- **Entries supplied**:

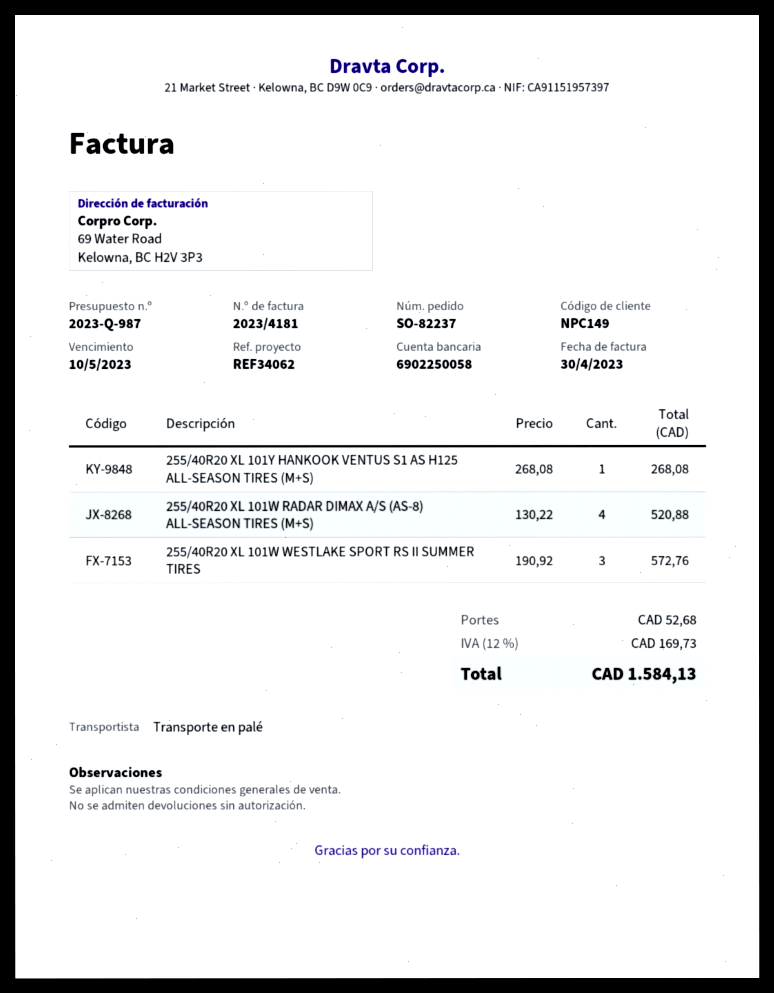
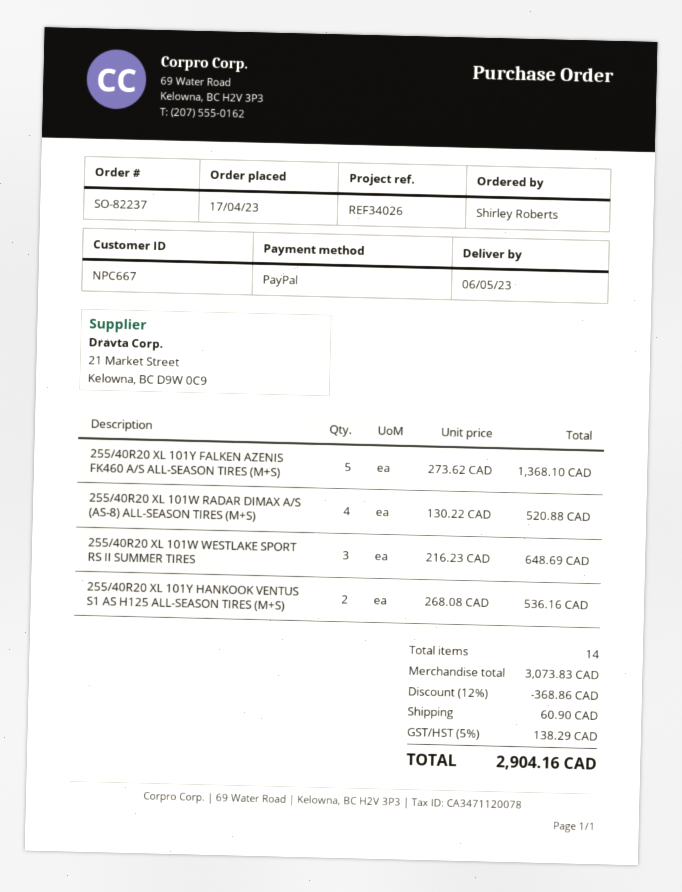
customer number: NPC149 -> NPC667
reference: REF34062 -> REF34026
255/40R20 XL 101Y HANKOOK VENTUS S1 AS H125 ALL-SEASON TIRES (M+S): 1 x 268.08 = 268.08 -> 2 x 268.08 = 536.16
255/40R20 XL 101W WESTLAKE SPORT RS II SUMMER TIRES: 3 x 190.92 = 572.76 -> 3 x 216.23 = 648.69
255/40R20 XL 101Y FALKEN AZENIS FK460 A/S ALL-SEASON TIRES (M+S): none -> 5 x 273.62 = 1368.10
discount: none -> 12% = 368.86
shipping: 52.68 -> 60.90
tax: 12% = 169.73 -> 5% = 138.29
total: 1584.13 -> 2904.16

- **Exercise description**: Review the entries above and return every line where "TIRES" appears.

- **Response to the exercise**:
255/40R20 XL 101Y HANKOOK VENTUS S1 AS H125 ALL-SEASON TIRES (M+S): 1 x 268.08 = 268.08 -> 2 x 268.08 = 536.16
255/40R20 XL 101W WESTLAKE SPORT RS II SUMMER TIRES: 3 x 190.92 = 572.76 -> 3 x 216.23 = 648.69
255/40R20 XL 101Y FALKEN AZENIS FK460 A/S ALL-SEASON TIRES (M+S): none -> 5 x 273.62 = 1368.10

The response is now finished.